Cathy Cook — a former state legislator, an advocate for those with disabilities and the mother of a child with mental retardation — said staff at OPA has always been limited, which makes it even more important the computer system tracking the allegations is working properly.
“Their understaffing slows down their ability to investigate and monitor these complaints,” she said. “They do need assistance to accurately and speedily handle concerns.”
A new computer software system was requested in 2007, McGaughey said, but the cost– more the $100,000–“greatly exceeded existing budgeted funds.”
The agency requested their $2.6 million annual budget be expanded to cover the expense, but funding was not approved in the state’s final adopted budget.
Robert G. Jaekle, the other state auditor, said the current computer system is not performing.
“They cannot rely on this system. It should have accurate data so they can rely upon it to monitor cases,” he said. “We did not find that their work-arounds led to any cases being overlooked, but that doesn’t mean it hasn’t happened. There is no reliable system.”
The agency has 90 days to complete most investigations, and “every step that an investigator takes, from intake to the completion of the investigation of a report, it’s done on this database. It’s used every day,” McGaughey said.

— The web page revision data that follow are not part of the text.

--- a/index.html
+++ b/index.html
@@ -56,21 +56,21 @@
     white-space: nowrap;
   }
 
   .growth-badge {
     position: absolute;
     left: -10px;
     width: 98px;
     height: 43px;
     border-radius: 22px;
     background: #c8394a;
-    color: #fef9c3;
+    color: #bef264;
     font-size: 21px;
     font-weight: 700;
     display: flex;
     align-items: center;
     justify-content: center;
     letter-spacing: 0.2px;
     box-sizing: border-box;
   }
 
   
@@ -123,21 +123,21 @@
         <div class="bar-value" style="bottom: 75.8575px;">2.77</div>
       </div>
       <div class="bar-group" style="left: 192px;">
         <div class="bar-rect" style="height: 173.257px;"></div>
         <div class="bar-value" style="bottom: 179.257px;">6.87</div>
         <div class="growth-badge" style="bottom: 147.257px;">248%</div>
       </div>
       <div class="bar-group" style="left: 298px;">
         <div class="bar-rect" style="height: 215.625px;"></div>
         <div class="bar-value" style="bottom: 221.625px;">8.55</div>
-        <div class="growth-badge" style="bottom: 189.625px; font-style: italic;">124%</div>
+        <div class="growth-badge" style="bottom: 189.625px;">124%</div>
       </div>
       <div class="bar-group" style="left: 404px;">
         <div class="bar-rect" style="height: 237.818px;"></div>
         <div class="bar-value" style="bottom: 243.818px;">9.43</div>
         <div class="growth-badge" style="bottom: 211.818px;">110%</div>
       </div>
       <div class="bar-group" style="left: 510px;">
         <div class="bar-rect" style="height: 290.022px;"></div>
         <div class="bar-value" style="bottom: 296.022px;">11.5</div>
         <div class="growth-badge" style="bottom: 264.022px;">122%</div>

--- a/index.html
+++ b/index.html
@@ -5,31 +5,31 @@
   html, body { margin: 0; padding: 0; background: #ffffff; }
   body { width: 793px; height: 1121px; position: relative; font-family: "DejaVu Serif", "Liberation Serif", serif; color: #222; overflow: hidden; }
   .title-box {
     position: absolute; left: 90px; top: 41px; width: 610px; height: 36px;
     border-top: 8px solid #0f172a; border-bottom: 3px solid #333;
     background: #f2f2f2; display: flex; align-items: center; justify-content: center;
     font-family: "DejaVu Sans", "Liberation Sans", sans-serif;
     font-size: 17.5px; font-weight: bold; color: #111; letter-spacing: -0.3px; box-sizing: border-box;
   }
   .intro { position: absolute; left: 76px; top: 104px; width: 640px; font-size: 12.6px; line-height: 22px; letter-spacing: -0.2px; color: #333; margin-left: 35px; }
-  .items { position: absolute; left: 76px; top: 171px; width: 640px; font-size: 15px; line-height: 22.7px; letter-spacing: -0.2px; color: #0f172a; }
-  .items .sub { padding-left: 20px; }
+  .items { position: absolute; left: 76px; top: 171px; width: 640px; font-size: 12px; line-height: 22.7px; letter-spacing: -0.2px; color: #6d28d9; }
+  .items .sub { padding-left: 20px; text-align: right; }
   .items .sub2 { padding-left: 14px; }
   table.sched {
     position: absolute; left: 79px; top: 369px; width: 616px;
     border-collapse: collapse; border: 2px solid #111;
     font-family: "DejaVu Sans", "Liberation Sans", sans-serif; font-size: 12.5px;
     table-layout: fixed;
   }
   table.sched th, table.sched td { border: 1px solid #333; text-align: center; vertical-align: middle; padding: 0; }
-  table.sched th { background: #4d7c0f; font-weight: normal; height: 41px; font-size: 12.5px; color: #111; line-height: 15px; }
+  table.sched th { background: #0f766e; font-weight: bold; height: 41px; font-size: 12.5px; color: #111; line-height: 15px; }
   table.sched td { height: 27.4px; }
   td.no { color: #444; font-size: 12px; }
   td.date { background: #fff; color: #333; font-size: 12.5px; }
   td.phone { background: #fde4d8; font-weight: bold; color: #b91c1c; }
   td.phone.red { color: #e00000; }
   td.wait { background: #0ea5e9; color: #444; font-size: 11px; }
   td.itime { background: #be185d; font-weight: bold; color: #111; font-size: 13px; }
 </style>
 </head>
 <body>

“It’s good for finding out the status on a specific case. Where it’s not working so well is forming a general query. You would think you could get basic information, and it does it gives you an answer, but when you go back and ask a few minutes later the answer has changed,” he said. “It will lie to you, that’s the frustration.”
For Johnston, that defeats the whole purpose of having a system.
“How do you know what information is accurate? … The whole system is meant to be there to help meet deadlines and monitor someone and make sure everything is OK. These are serious allegations so you should want to make sure they are not missed.”